Risk of PD increased monotonically with decreasing darkness of hair color (Table 2). When we further adjusted for ethnicity, the associations were attenuated but blonde (RR=1.61, 95% CI: 1.03, 2.51) and red hair color (RR=1.93, 95% CI: 1.08, 3.43) remained significantly associated with a higher PD risk, relative to those with black hair. Further adjustment for major ancestry of participants (southern European, Scandinavian, other Caucasian, African-American, and Asian and others) did not materially change these associations (data not shown).

Table 2
Relative risk of Parkinson's disease according to hair color in the Health Professional Follow-up Study (1986-2002) and the Nurses' Health Study (1980-2002)
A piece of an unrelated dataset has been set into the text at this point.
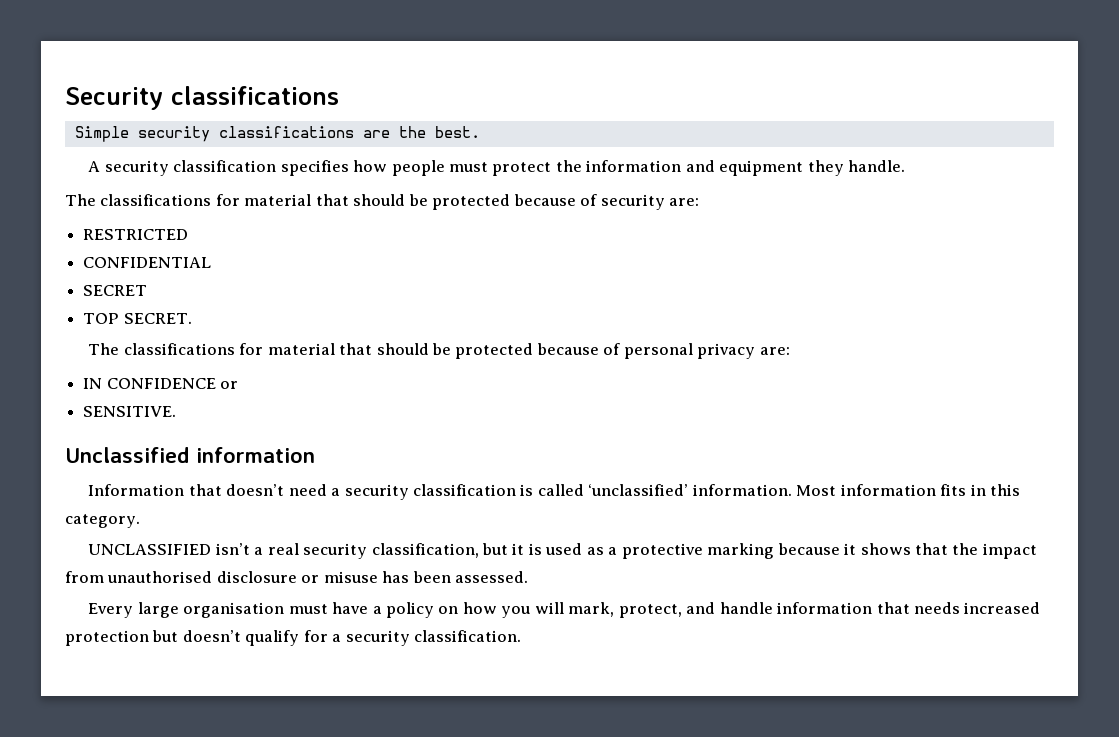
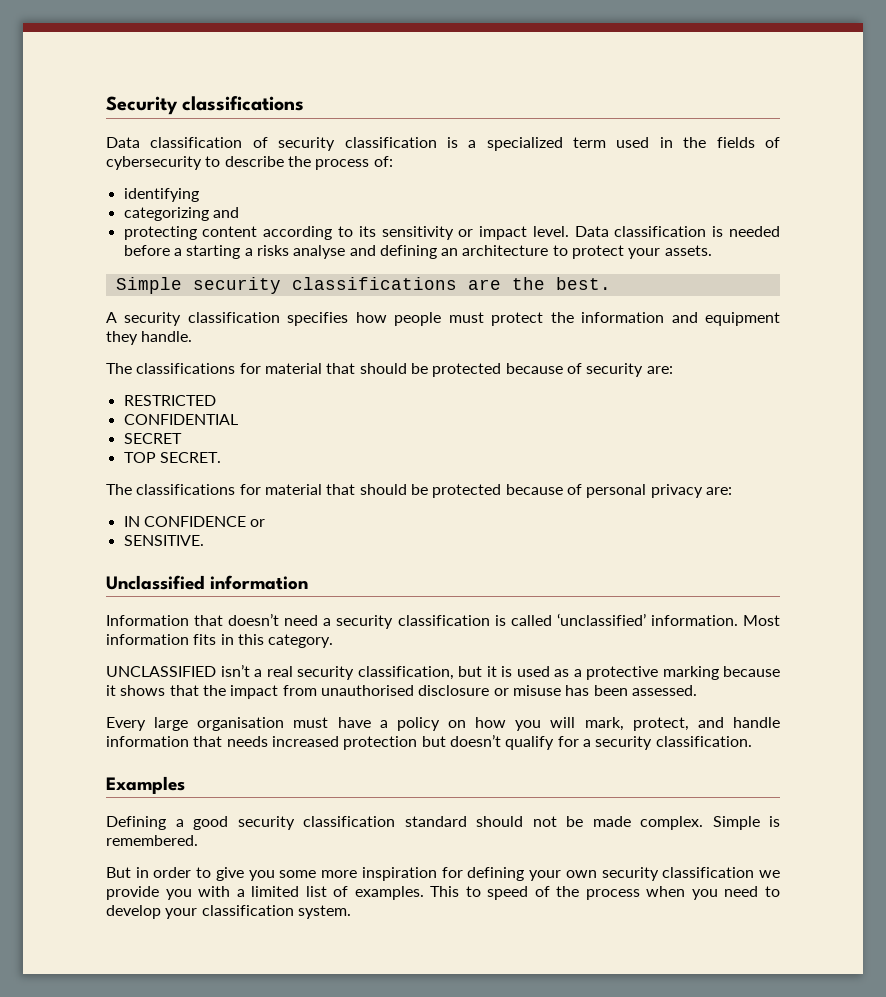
(339, 95) none -> [106,137,780,151] [106,156,393,170] [123,188,199,202] [123,207,239,221] [123,226,780,240] [123,245,712,259] // Data classification of security classification is a specialized term used in the fields of cybersecurity to describe the process of: // identifying // categorizing and // protecting content according to its sensitivity or impact level. Data classification is needed before a starting a risks analyse and defining an architecture to protect your assets.
(522, 636) none -> [106,776,185,794] [106,816,780,830] [106,835,198,846] [106,867,781,881] [106,886,780,900] [106,905,351,919] // Examples // Defining a good security classification standard should not be made complex. Simple is remembered. // But in order to give you some more inspiration for defining your own security classification we provide you with a limited list of examples. This to speed of the process when you need to develop your classification system.

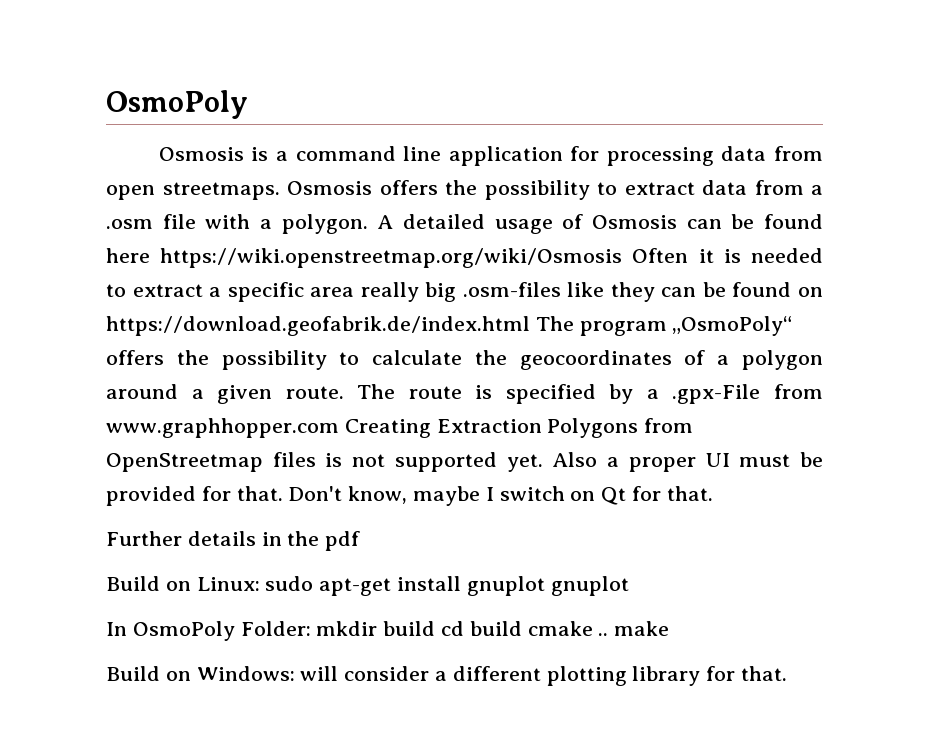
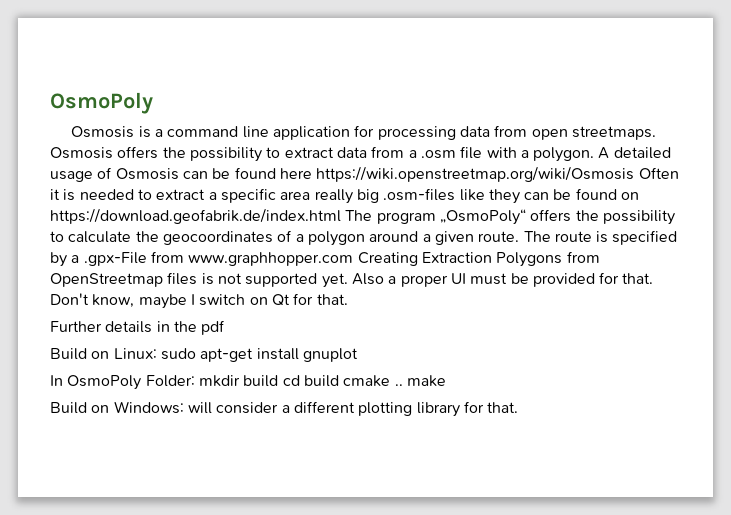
[550,576,629,596] gnuplot -> (358, 355) none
We found a significant interaction between hair color and age of onset of PD (P for interaction=0.01). The adjusted RRs for risk of PD onset <70 y (approximate median value of age of onset) were 1(ref.), 2.25, 2.73, and 3.83 (95% CI: 1.7, 8.7; P=0.001) for black, brown, blonde, and red hair color, respectively, after adjusting for ethnicity and other covariates (Figure 1). In contrast, hair color was not significantly associated with risk of PD onset at 70+ years. We did not find significant interactions between hair color and smoking, or caffeine intake on PD risk (P for interaction > 0.5 for both).

Figure 1
Hair color and relative risk for Parkinson's disease onset < 70 or ≥ 70 years (approximate median value of age of onset). Adjusted for sex, age (in month), smoking(never smoker, past smoker, or current smoker: cigarettes/d, 1-14 or ≥ ...

In the sensitivity analysis, we saw similar associations between hair color and PD risk when restricting to the PD cases diagnosed by neurologists. The RRs across categories of hair color were 1.0(ref.), 1.43, 1.49, and 2.05 (95%CI: 1.10, 3.81), after adjusting for ethnicity and other covariates. Restricting analyses to Caucasians generated similar associations between hair color and PD risk; the adjusted RRs across categories of hair color were 1.0(ref.), 1.32, 1.55, and 1.85(95%CI: 1.03, 3.34).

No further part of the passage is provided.